President Bola Tinubu has admitted the extra burden of the removal of Premium Motor Spirit (Petrol) subsidy on the masses, asking Nigerians to sacrifice a little more for the survival of the country, and noting that every citizen must bear the pain of taking resources from the stranglehold of a few unpatriotic elements.
The Nigerian President made this known in his democracy day broadcast in commemoration of June 12, dedicated to reminding Nigerians of the snares of the past, the errors of the annulment of the victory of the Late Chief Moshood Abiola, of the defunct Social Democratic Party, during the June 12, 1993, presidential election and the need to defend the principles of democracy.
The President had in his inaugural address on May 29, at the Eagle Square, Abuja, declared that there would no longer be petrol subsidy regime as the 2023 budget does not contain it, suggesting that the savings for subsidy will be diverted to public infrastructure, education, health care, and jobs.
Meanwhile, President Tinubu in his broadcast on Monday, June 12, 2023, said, “It is for this reason that, in my inauguration address on May 29, I gave effect to the decision taken by my predecessor-in-office to remove the fuel subsidy albatross and free up for collective use the much-needed resources, which had hitherto been pocketed by a few rich.
He noted that according to Late Abiola, winner of June 12, democracy offers the best chance to fight and eliminate poverty.
Tinubu said, “Thirty years ago, he (Abiola) christened his campaign manifesto, ‘Farewell to Poverty’ because he was convinced that there is nothing divine about poverty.
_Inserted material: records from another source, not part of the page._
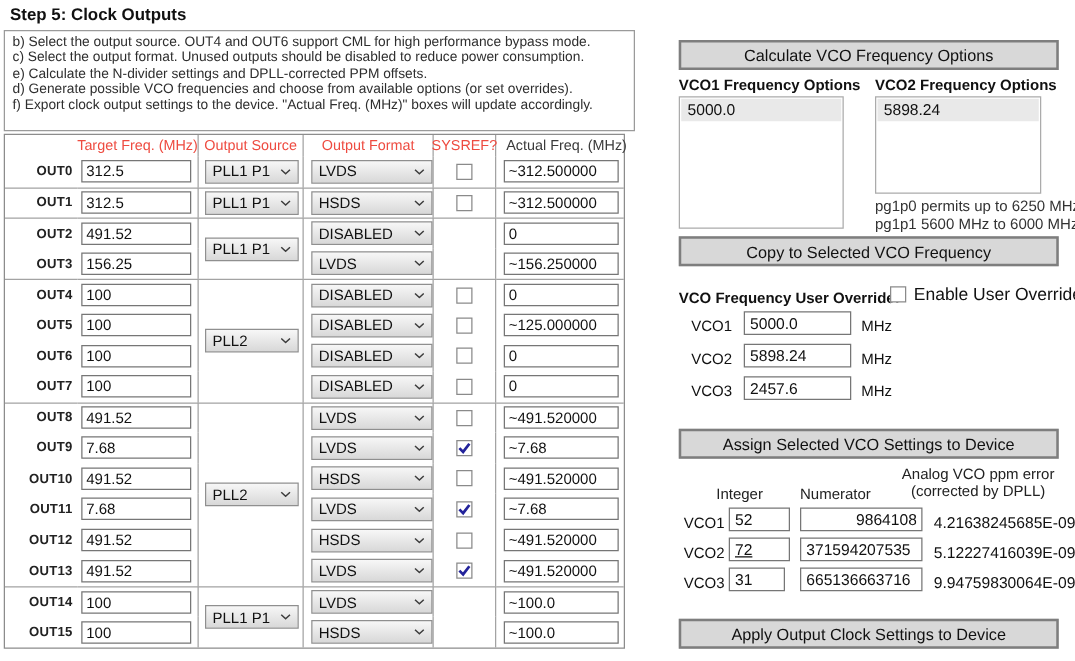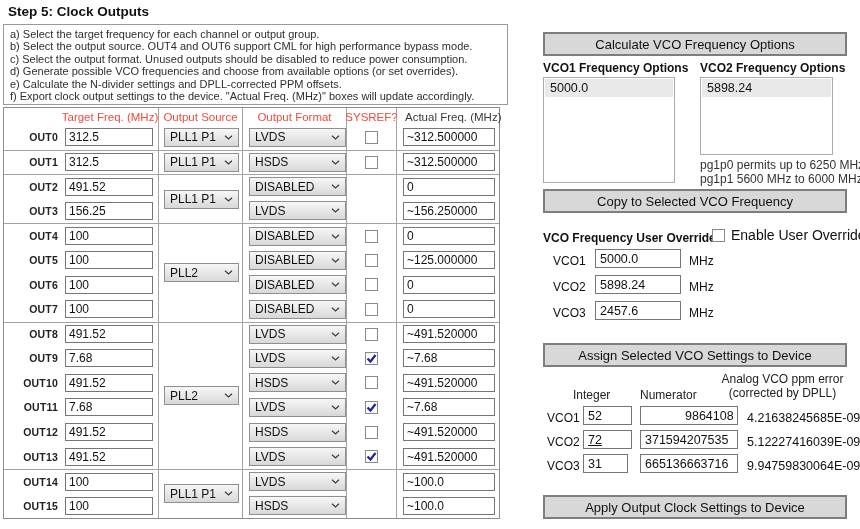--- a/index.html
+++ b/index.html
@@ -69,25 +69,24 @@
     font-family:"Liberation Sans",sans-serif; font-size:12.5px; padding:0 4px;
   }
   .ppmhdr { position:absolute; left:705px; width:155px; text-align:center; font-size:12px; color:#222; white-space:nowrap; }
 </style>
 </head>
 <body>
 
 <h1 class="title">Step 5: Clock Outputs</h1>
 
 <div class="instructions">
-  <div>a) Select the target frequency for each channel or output group.</div>
   <div>b) Select the output source. OUT4 and OUT6 support CML for high performance bypass mode.</div>
   <div>c) Select the output format. Unused outputs should be disabled to reduce power consumption.</div>
+  <div>e) Calculate the N-divider settings and DPLL-corrected PPM offsets.</div>
   <div>d) Generate possible VCO frequencies and choose from available options (or set overrides).</div>
-  <div>e) Calculate the N-divider settings and DPLL-corrected PPM offsets.</div>
   <div>f) Export clock output settings to the device. "Actual Freq. (MHz)" boxes will update accordingly.</div>
 </div>
 
 <div class="clock-table">
 
   <div class="cell hdr c2" style="grid-row:1;grid-column:2">Target Freq. (MHz)</div>
   <div class="cell hdr c3" style="grid-row:1;grid-column:3">Output Source</div>
   <div class="cell hdr c4" style="grid-row:1;grid-column:4">Output Format</div>
   <div class="cell hdr c5" style="grid-row:1;grid-column:5">SYSREF?</div>
   <div class="cell hdr dark" style="grid-row:1;grid-column:6">Actual Freq. (MHz)</div>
It is a man-made problem that can be eliminated with clearly thought-out social and economic policies.
“Painfully, I have asked you, my compatriots, to sacrifice a little more for the survival of our country. For your trust and belief in us, I assure you that your sacrifice shall not be in vain,” President Tinubu said.
Tinubu therefore, noted that his administration will repay Nigerians through massive investment in transportation infrastructure, education, regular power supply, healthcare, and other public utilities that will improve the quality of lives.
EnergyDay noted that Nigerians who were shocked by the sudden removal of PMS have been struggling to cope with the adjustment of the pump price by the Nigerian National Petroleum Company Limited (NNPC) from N189 to between N488 in Lagos and N557 in Yobe and Borno, with attendant socio-economic impact.